Dans le texte issu du Sénat 

  • Fixation de quotas d’immigration
  • Durcissement des conditions du regroupement familial
  • Durcissement des conditions d’accès au titre d’étranger malade
  • Caution exigée pour les visa « séjour étudiant » + contrôle du sérieux des études
  • Expérimentation de l’instruction à 360° (l’administration examine tous les motifs susceptibles de justifier la délivrance d’un titre)
  • Suppression de l’aide médicale d'Etat (AME) / Création de l’aide médicale d’urgence
  • Exclusion des étrangers bénéficiant de l’AME des réductions tarifaires accordée par les autorités de transport
  • Condition de résidence durant 5 ans pour l’ouverture des prestations sociales (allocations familiales, prestation compensation handicap, APL)
  • Déchéance de nationalité pour les binationaux coupables d’homicide sur des personnes dépositaires de l’autorité publique
  • Restriction du droit du sol : sur demande et exclusion si peine de 6 mois de prison
  • Allongement des délais de mariage et de la communauté de vie pour l’accès à la nationalité
  • Suppression du visa métiers en tension
  • Limitation de l’accès au séjour des jeunes majeurs pris en charge par l’Aide sociale à l'enfance (ASE) avant l’âge de 16 ans
  • Création d’une médaille de l’intégration 
  • Création d’un fichier « mineurs non accompagnés » délinquants
  • Refus des contrats jeunes majeurs en cas d’OQTF
  • Conditionner l’aide au développement à la politique d’émission des laisser passer consulaire
  • Systématisation du prononcé d'une OQTF et interruption de la prise en charge des soins au titre de la protection universelle maladie (PUMA) pour les déboutés du droit d'asile
  • Extension des cas dans lesquels l’Office français de l'immigration et de l'intégration (OFII) doit retirer le bénéfice des conditions matérielles d’accueil  

Mes questions au ministre de l’Intérieur :

Concernant la dignité de l’accueil des étrangers, nous avons tous connu les files devant les préfectures. Celles-ci ont disparu mais en tant que parlementaires, nous recevons dans nos permanences des étrangers qui sont dans l’incapacité d’avoir l’accès au droit. Je souhaiterais savoir si dans ce texte, on ne peut pas apporter des garanties d’accès aux droits aux étrangers qui le demandent sur le territoire. 

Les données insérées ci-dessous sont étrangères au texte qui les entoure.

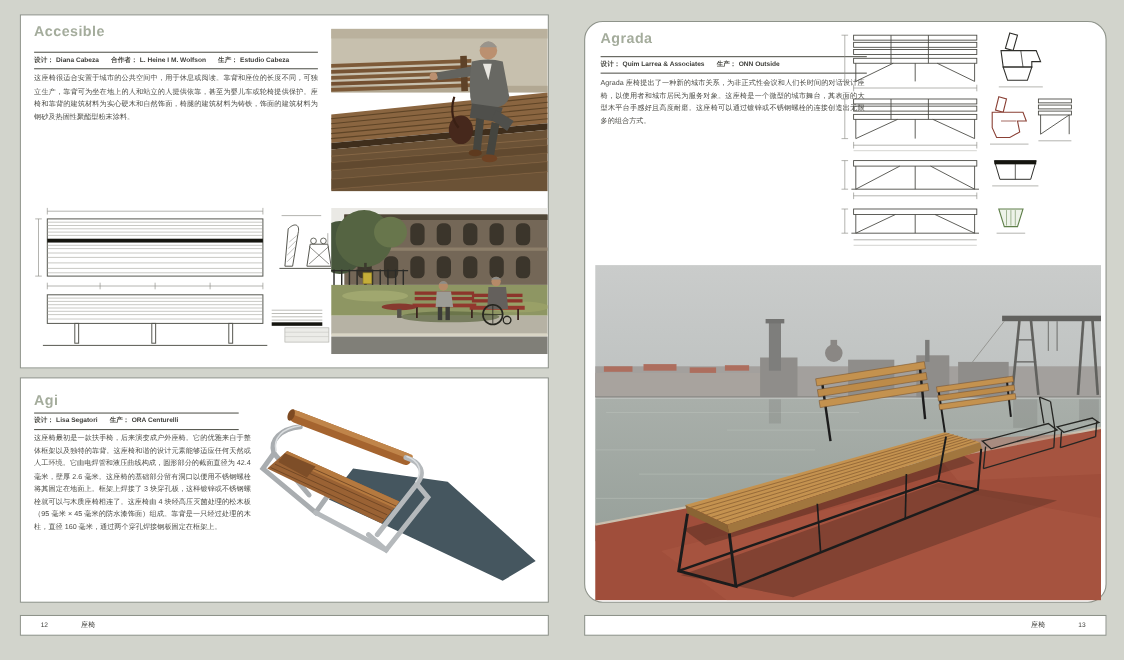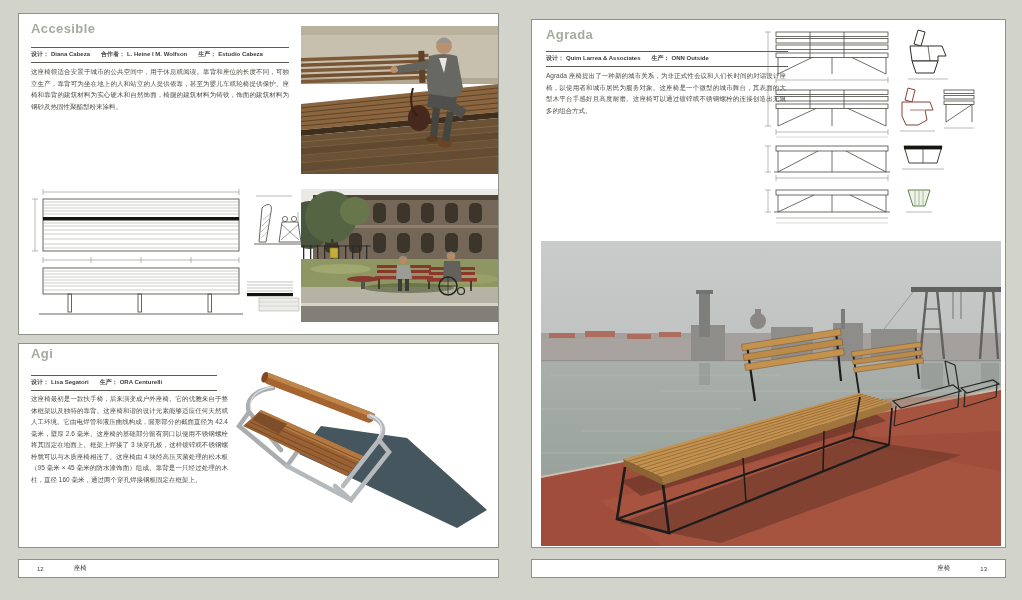--- a/index.html
+++ b/index.html
@@ -259,21 +259,21 @@
           <circle cx="147" cy="97" r="9" fill="none" stroke="#26261f" stroke-width="1.5"></circle>
           <line x1="147" y1="88" x2="147" y2="106" stroke="#26261f" stroke-width="0.7"></line>
           <line x1="138" y1="97" x2="156" y2="97" stroke="#26261f" stroke-width="0.7"></line>
           <circle cx="160" cy="102" r="3.5" fill="none" stroke="#26261f" stroke-width="1.2"></circle>
         </g>
       </svg>
     </div>
   </section>
 
   <section class="panel" style="left:18px;top:343px;width:481px;height:205px;">
-    <h2 class="section-title" style="left:12px;top:2px;margin:0;">Agi</h2>
+    <h2 class="section-title" style="left:12px;top:12px;margin:0;">Agi</h2>
 
     <div class="credit" style="left:12px;top:31px;width:186px;">
       <span class="lbl">设计：</span>
       <span style="margin-left:-9px;">Lisa Segatori</span>
       <span class="lbl">生产：</span>
       <span style="margin-left:-9px;">ORA Centurelli</span>
     </div>
 
     <p class="body-text" style="left:12px;top:49px;width:197px;margin:0;">这座椅最初是一款扶手椅，后来演变成户外座椅。它的优雅来自于整体框架以及独特的靠背。这座椅和谐的设计元素能够适应任何天然或人工环境。它由电焊管和液压曲线构成，圆形部分的截面直径为 42.4 毫米，壁厚 2.6 毫米。这座椅的基础部分留有洞口以便用不锈钢螺栓将其固定在地面上。框架上焊接了 3 块穿孔板，这样镀锌或不锈钢螺栓就可以与木质座椅相连了。这座椅由 4 块经高压灭菌处理的松木板（95 毫米 × 45 毫米的防水漆饰面）组成。靠背是一只经过处理的木柱，直径 160 毫米，通过两个穿孔焊接钢板固定在框架上。</p>
 
@@ -313,21 +313,21 @@
         </g>
       </svg>
     </div>
   </section>
 
   <div class="panel footer left" style="left:18px;top:559px;width:481px;height:19px;">
     <span class="num">12</span>
     <span>座椅</span>
   </div>
 
-  <section class="panel" style="left:531px;top:19px;width:475px;height:529px;">
+  <section class="panel" style="left:531px;top:19px;width:475px;height:529px;border-radius:17px;">
     <h2 class="section-title" style="left:14px;top:7px;margin:0;">Agrada</h2>
 
     <div class="credit" style="left:14px;top:31px;width:242px;">
       <span class="lbl">设计：</span>
       <span style="margin-left:-9px;">Quim Larrea &amp; Associates</span>
       <span class="lbl">生产：</span>
       <span style="margin-left:-9px;">ONN Outside</span>
     </div>
 
     <p class="body-text" style="left:14px;top:50px;width:240px;margin:0;">Agrada 座椅提出了一种新的城市关系，为非正式性会议和人们长时间的对话设计座椅，以使用者和城市居民为服务对象。这座椅是一个微型的城市舞台，其表面的大型木平台手感好且高度耐磨。这座椅可以通过镀锌或不锈钢螺栓的连接创造出无限多的组合方式。</p>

Concernant la réforme de la Cour nationale du droit d’asile, la réforme portée dans le projet de loi s’inscrit dans une recherche de raccourcissement des délais d’instruction des dossiers. Mais beaucoup de spécialistes s’inquiètent de cette réforme. Ne faut-il pas plutôt prévoir un moratoire par rapport à la CNDA, qui ne fonctionne pas si mal. Je ne suis pas sûre que la fin de la collégialité puisse apporter des garanties par rapport à l’examen de dossiers qui sont extrêmement complexes et sur lesquels il faut mesurer aussi le caractère dangereux d’un certain nombre d’étrangers qui voudraient entrer sur le territoire français. Donc rejoignons aussi les préoccupations qui sont les vôtres. Je ne suis pas sûre que le recours au juge unique soit la solution qui garantit la meilleure analyse. Se pose aussi la question de la formation insuffisante des juges de l’asile et du cadre déontologique de ces derniers. 

Les réponses à mes questions n'ont pas été apportées ou que partiellement par le ministre.